2018-05-18 20:33:58 [ndbd] INFO     -- Ndb has terminated (pid 35496) restarting
2018-05-18 20:33:58 [ndbd] INFO     -- Angel reconnected to '10.20.56.5:1186'
2018-05-18 20:33:58 [ndbd] INFO     -- Angel reallocated nodeid: 3
2018-05-18 20:33:58 [ndbd] INFO     -- Angel pid: 35492 started child: 1066
----

How to repeat:
Unclear - this was the first time

Suggested fix:
One issue is that we have a lot of diskbased data. With every crash disk based data is copied again from scratch. It would be an improvement, if already synched tables would not have to be copied again...

It just happened again...

----
2018-05-19 21:41:14 [ndbd] INFO     -- LDM(11): Completed copy of fragment T58F44. Changed +1163734/-3500522 rows, 358950584 bytes. 400 pct churn to 1163734 rows.
2018-05-19 21:41:14 [ndbd] INFO     -- LDM(11): Completed copy of fragment T59F20. Changed +0/-0 rows, 0 bytes. 0 pct churn to 0 rows.
2018-05-19 21:41:14 [ndbd] INFO     -- LDM(11): Completed copy of fragment T59F44. Changed +0/-0 rows, 0 bytes. 0 pct churn to 0 rows.
2018-05-19 21:41:27 [ndbd] INFO     -- LDM(6): Completed copy of fragment T54F10. Changed +4929575/-697 rows, 492996532 bytes. 100 pct churn to 4929575 rows.
2018-05-19 21:41:35 [ndbd] INFO     -- LDM(9): Completed copy of fragment T58F16. Changed +1176820/-3413180 rows, 355891568 bytes. 390 pct churn to 1176820 rows.
2018-05-19 21:41:36 [ndbd] INFO     -- LDM(1): Completed copy of fragment T64F24. Changed +28493645/-259 rows, 2849379004 bytes. 100 pct churn to 28493645 rows.
2018-05-19 21:42:13 [ndbd] INFO     -- LDM(6): Completed copy of fragment T54F34. Changed +5045224/-104 rows, 504528224 bytes. 100 pct churn to 5045224 rows.
2018-05-19 21:42:13 [ndbd] INFO     -- LDM(6): Completed copy of fragment T55F10. Changed +0/-0 rows, 0 bytes. 0 pct churn to 0 rows.
2018-05-19 21:42:13 [ndbd] INFO     -- LDM(6): Completed copy of fragment T55F34. Changed +0/-0 rows, 0 bytes. 0 pct churn to 0 rows.
2018-05-19 21:42:13 [ndbd] INFO     -- LDM(6): Completed copy of fragment T56F10. Changed +0/-0 rows, 0 bytes. 0 pct churn to 0 rows.
2018-05-19 21:42:13 [ndbd] INFO     -- LDM(6): Completed copy of fragment T56F34. Changed +0/-0 rows, 0 bytes. 0 pct churn to 0 rows.
2018-05-19 21:42:13 [ndbd] INFO     -- LDM(6): Completed copy of fragment T57F10. Changed +0/-0 rows, 0 bytes. 0 pct churn to 0 rows.
2018-05-19 21:42:13 [ndbd] INFO     -- LDM(6): Completed copy of fragment T57F34. Changed +0/-0 rows, 0 bytes. 0 pct churn to 0 rows.
2018-05-19 21:42:37 [ndbd] INFO     -- Killed by node 3 as copyfrag failed, error: 1501
2018-05-19 21:42:37 [ndbd] INFO     -- NDBCNTR (Line: 295) 0x00000000
2018-05-19 21:42:37 [ndbd] INFO     -- Error handler restarting system
2018-05-19 21:42:37 [ndbd] INFO     -- Error handler shutdown completed - exiting
2018-05-19 21:43:41 [ndbd] INFO     -- Angel detected startup failure, count: 2
2018-05-19 21:43:41 [ndbd] ALERT    -- Node 3: Forced node shutdown completed.
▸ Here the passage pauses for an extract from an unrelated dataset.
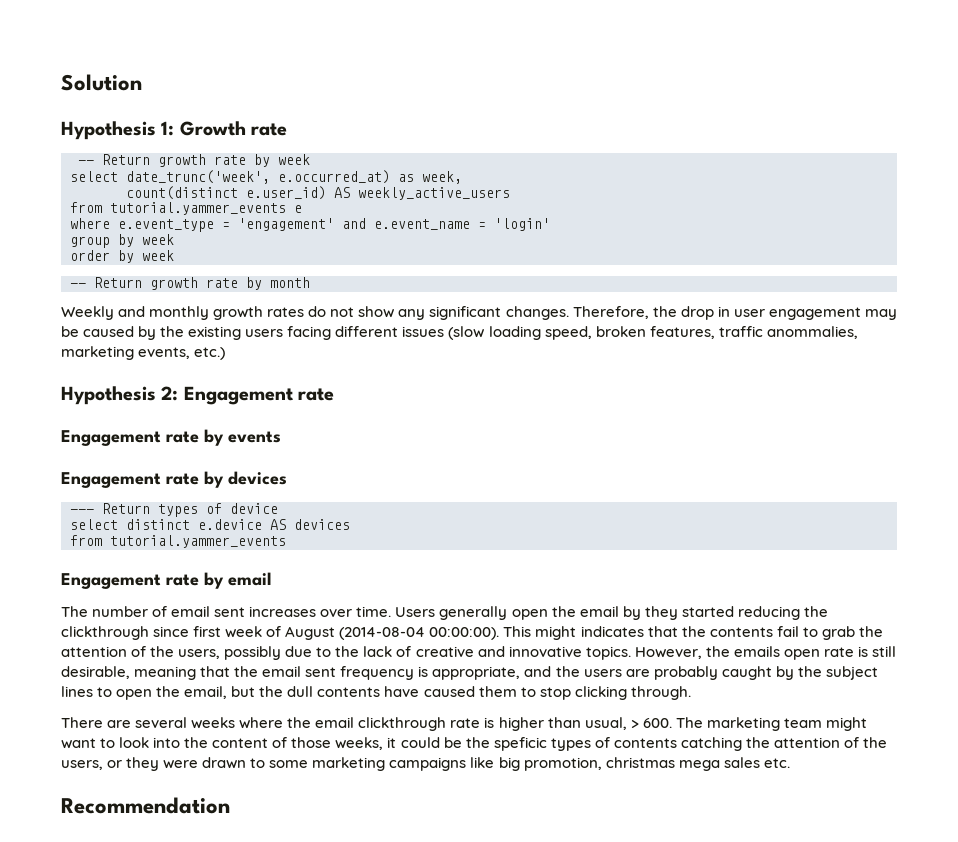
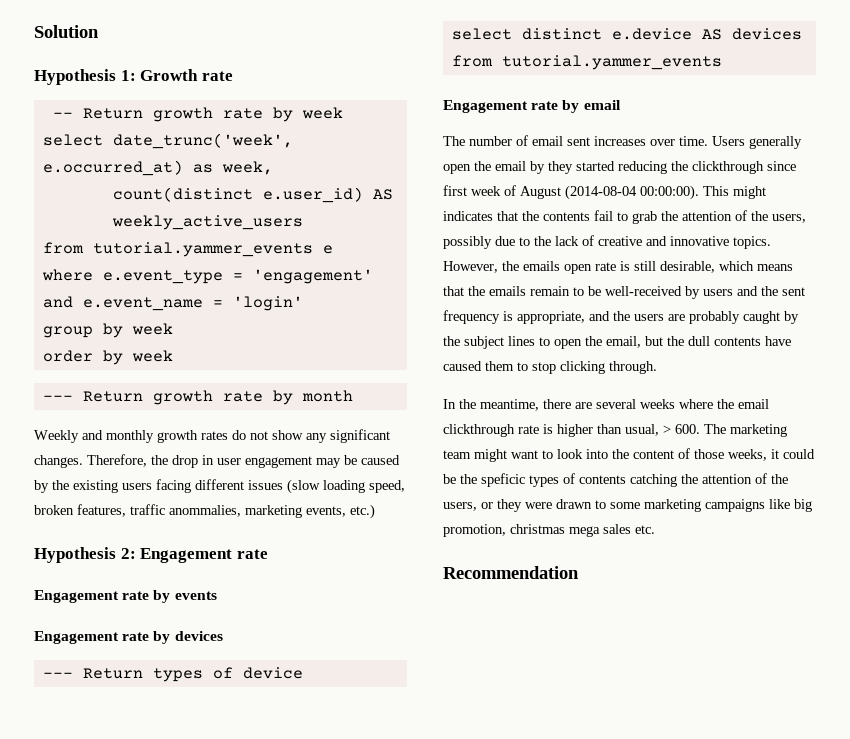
[70,283,86,288] -- -> [42,395,73,401] ---
[134,666,302,680] meaning that the email -> [719,261,793,271] [443,286,778,299] which means that the emails remain to be well-received by users and the
[61,717,103,728] There -> [443,399,571,411] In the meantime, there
Occured during startphase 5. Caused by error 2303: 'System error, node killed during node restart by other 
node(Internal error, programming error or missing error message, please report a bug). Temporary error, restart node'.
2018-05-19 21:43:41 [ndbd] INFO     -- Ndb has terminated (pid 1066) restarting
2018-05-19 21:43:41 [ndbd] INFO     -- Angel reconnected to '10.20.56.5:1186'
2018-05-19 21:43:41 [ndbd] INFO     -- Angel reallocated nodeid: 3
2018-05-19 21:43:41 [ndbd] INFO     -- Angel pid: 35492 started child: 44717
2018-05-19 21:43:41 [ndbd] INFO     -- Normal start of data node using checkpoint and log info if existing
----

So somehow we are able to reproduce it - it is just unclear how...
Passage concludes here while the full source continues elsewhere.